Wie lässt sich KI im Promotions- und wissenschaftlichen Arbeitsalltag sinnvoll einsetzen – und wo liegen Grenzen und Graubereiche? In dieser Workshopreihe haben die Teilnehmenden die Möglichkeit, verschiedene KI-Anwendungen praktisch auszuprobieren und auf konkrete Aufgaben aus ihrem eigenen Forschungs- und Arbeitsalltag zu übertragen – von der Strukturierung und Analyse von Daten über die Textarbeit bis hin zur Organisation der eigenen Arbeit.
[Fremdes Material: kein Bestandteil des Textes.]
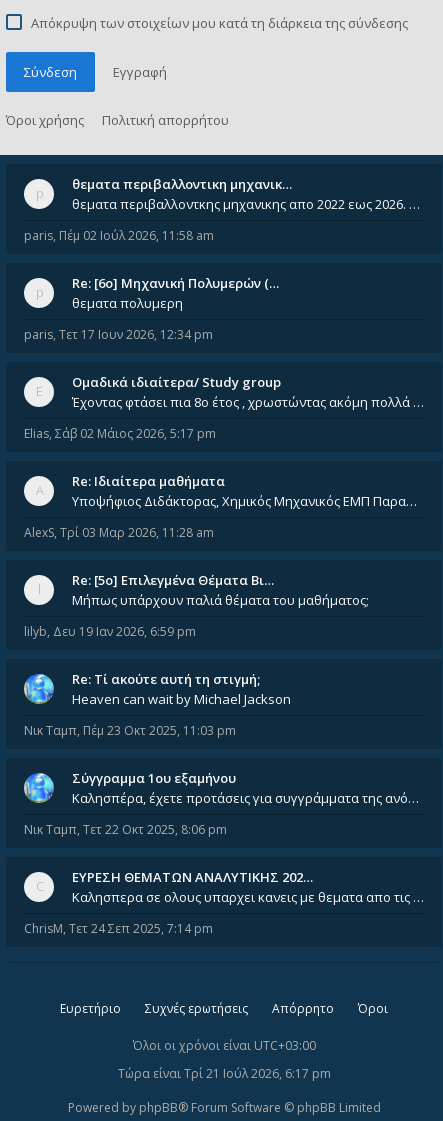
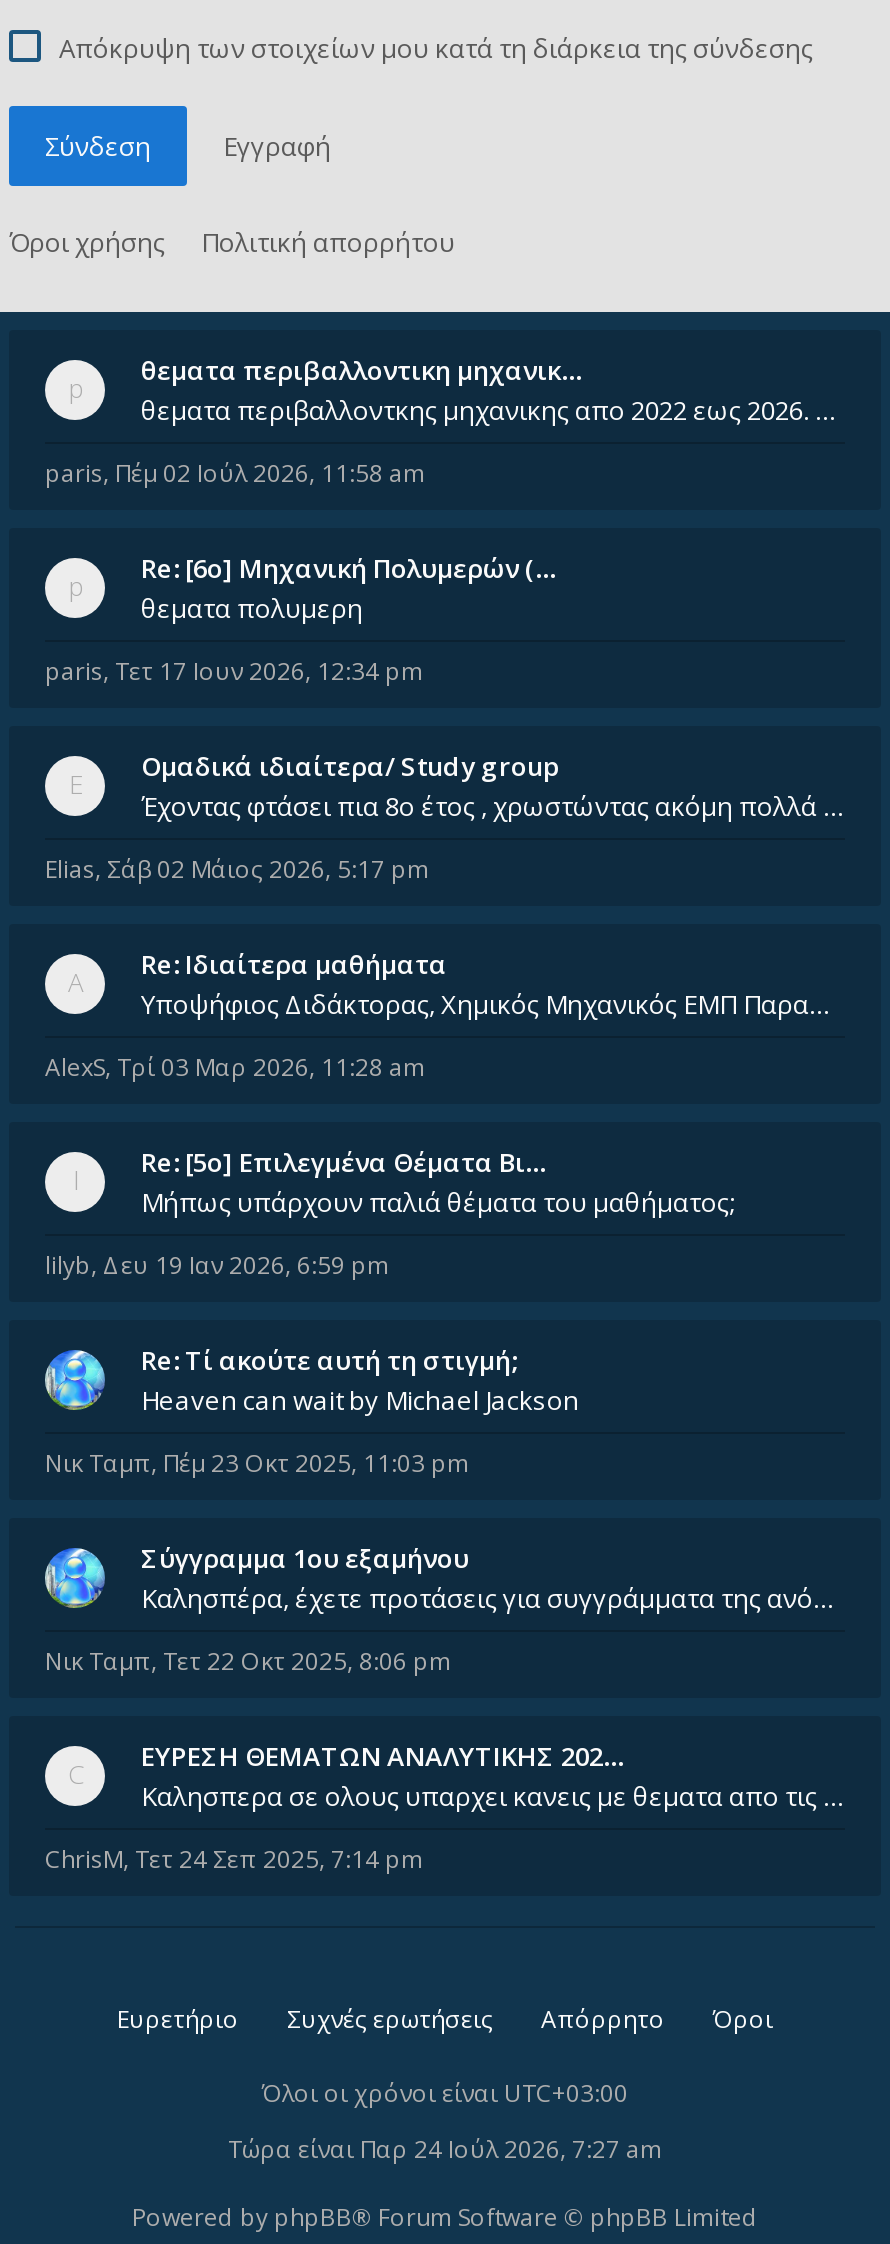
[118,1065,330,1082] Τώρα είναι Τρί 21 Ιούλ 2026, 6:17 pm -> [228,2132,662,2166] Τώρα είναι Παρ 24 Ιούλ 2026, 7:27 am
Die vertiefenden Module im November und Dezember können einzeln gebucht werden; die Teilnahme am Kick-off-Workshop am 16. Oktober ist jedoch Voraussetzung für die Teilnahme an den Deep Dives.
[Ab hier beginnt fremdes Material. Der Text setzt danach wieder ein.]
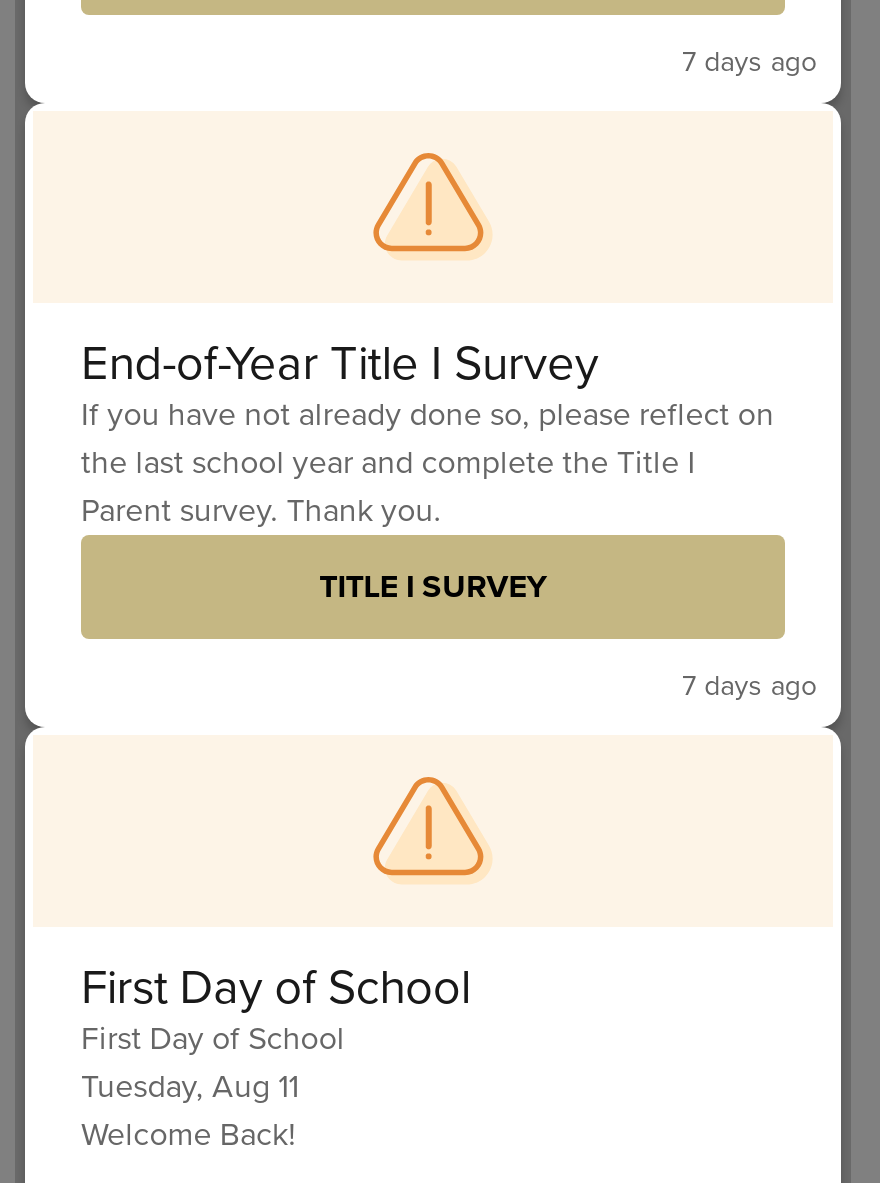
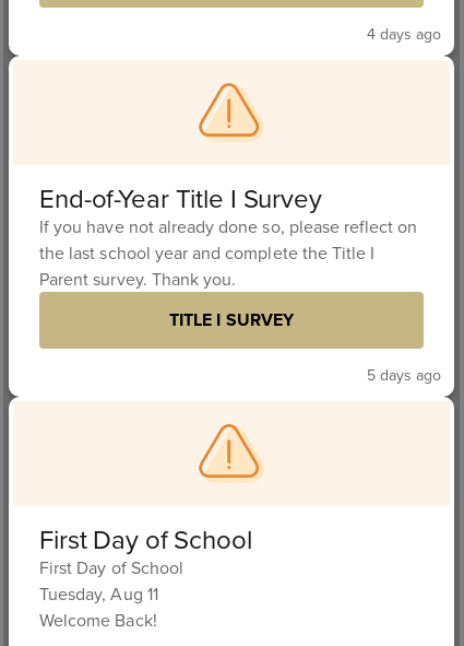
[682,41,817,83] 7 days ago -> [366,23,441,45] 4 days ago
[682,665,817,707] 7 days ago -> [366,364,441,386] 5 days ago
Zum Auftakt der Workshopreihe werden grundlegende Funktionsweisen generativer KI, typische Potenziale und Grenzen sowie Fragen zu Datenschutz, rechtlichen und institutionellen Rahmenbedingungen im wissenschaftlichen Arbeiten beleuchtet. Anhand von Fallbeispielen und eigenen Erfahrungen geht es auch um Graubereiche, Transparenz, Dokumentation und wissenschaftliche Verantwortung beim KI-Einsatz. Anschließend lernen die Teilnehmenden grundlegende Prompting-Techniken kennen und erproben diese direkt an eigenen Beispielen mit den jeweils verfügbaren KI-Tools.